Es un espectáculo ir a por churros al César. Es más que comprar un cartucho de churros y porras como él dice. Siempre tiene algo que contar con su humor particular. No deja sin sonrisa a nadie. Lo suyo es de traca.

Un día un señor de Madrid  iba en la cola detrás de mí. Cuanto escuchaba al churrero más se sorprendía, hasta que me preguntó, ¿siempre es así? Efectivamente haga frío o calor, César siempre está con sus bromas. El jaleo sano que forma en su puesto de los churros es conocido por todo el pueblo. Los coches que pasan por la Glorieta del Recinto Ferial no dejan de tocarle  la bocina. Los conoce a todos. Y los saluda atentamente siempre con alguna tontería y  levantando el palo de amasar. Dice que le gusta hacer los churros “gorditos y buenos” aunque también destaca por la atención al cliente “hay que atenderlos bien porque además de clientes tienen que ser amigos pues aquí en los pueblos nos conocemos todos”. Le preguntamos por su receta y sólo dice que “es  mágica” pero no nos la facilita.



César es conocido como ‘El Churrero del Atleti’. Tiene el coche pintado entero con los colores del Atlético de Madrid y con lemas que él se inventa. Un día lo llevó al Calderón y fue la atracción de todo el mundo “eso fue grande, toda la gente  se quería echar una foto con mi coche”. Se lo han querido comprar pero él dice que no lo vende “no puedo venderlo pues el coche es conocido en el pueblo, todos saben que es el coche del churrero”. 



Dice que en su casa son todos colchoneros “hasta el perro es del Atlético y la burra que el otro día tiró a mi hijo. Si la burra llega a ser del Madrid no sé qué hubiera pasado pero siendo del Atleti se le perdona”.

Sobre las tertulias que se forman en su churrería dice que son sanas “aquí nadie se enfada pues los del Madrid también me quieren. Yo hablo mucho con la gente pues no paro de charlar. Hay que entretenerlos mientras esperan su turno contando chistes  e historias”. Otra de las cosas grandes en su vida es la Virgen de Luna de la que es hermano “soy del Atleti y de la Virgen de Luna que eso es otra cosa que se lleva muy dentro”.

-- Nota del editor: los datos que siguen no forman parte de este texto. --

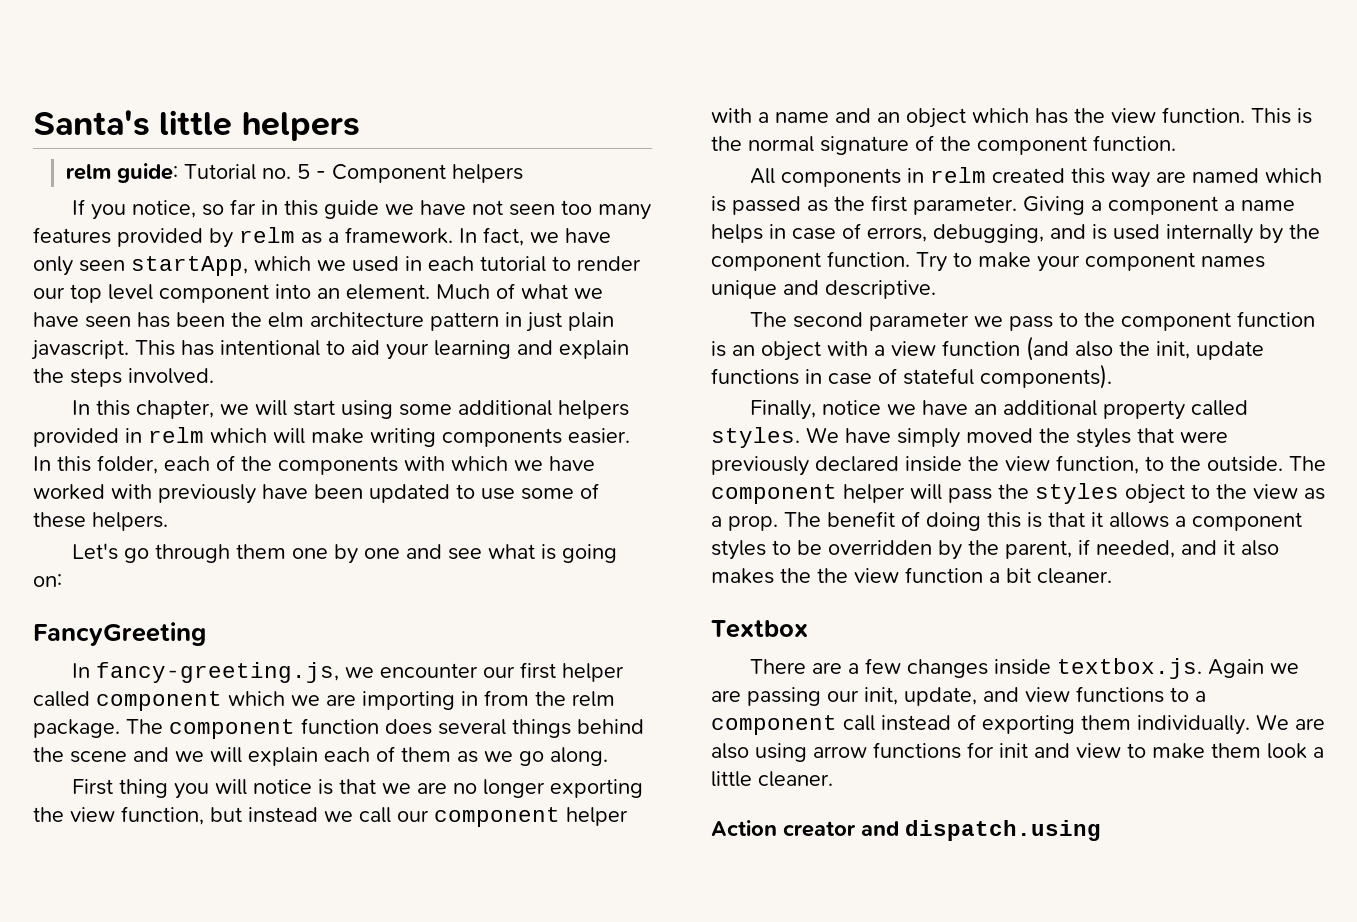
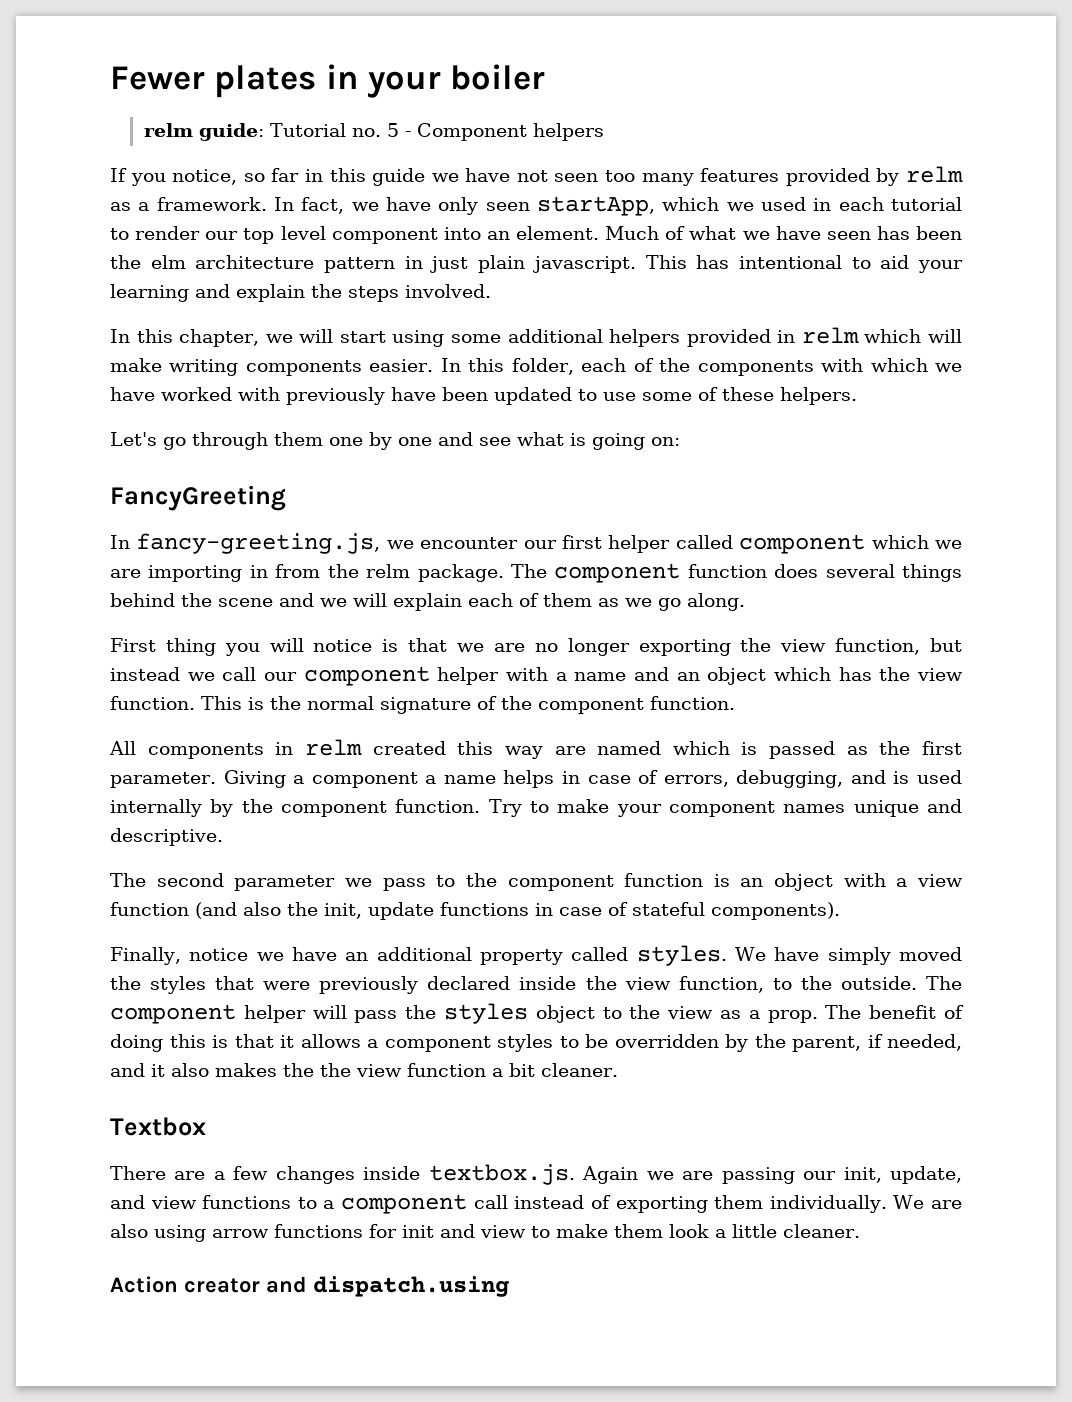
- Santa's little helpers
+ Fewer plates in your boiler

Los peores momentos los pasó en las dos finales de la Champions, “la primera estaba ya cogiendo las llaves y nos metió el Ramos”. Lo peor fue ver a su hijo quedarse sin fiesta “mi nene  me preguntaba, ¿ya no salimos papá? Y no podíamos salir. Tú sabes el chorro de gente merengue que venía a tocarme la bocina, la trompeta o lo que tuvieran a la puerta de mi casa. Eso sí, con cariño todos pues yo soy el atlético más conocido del pueblo”.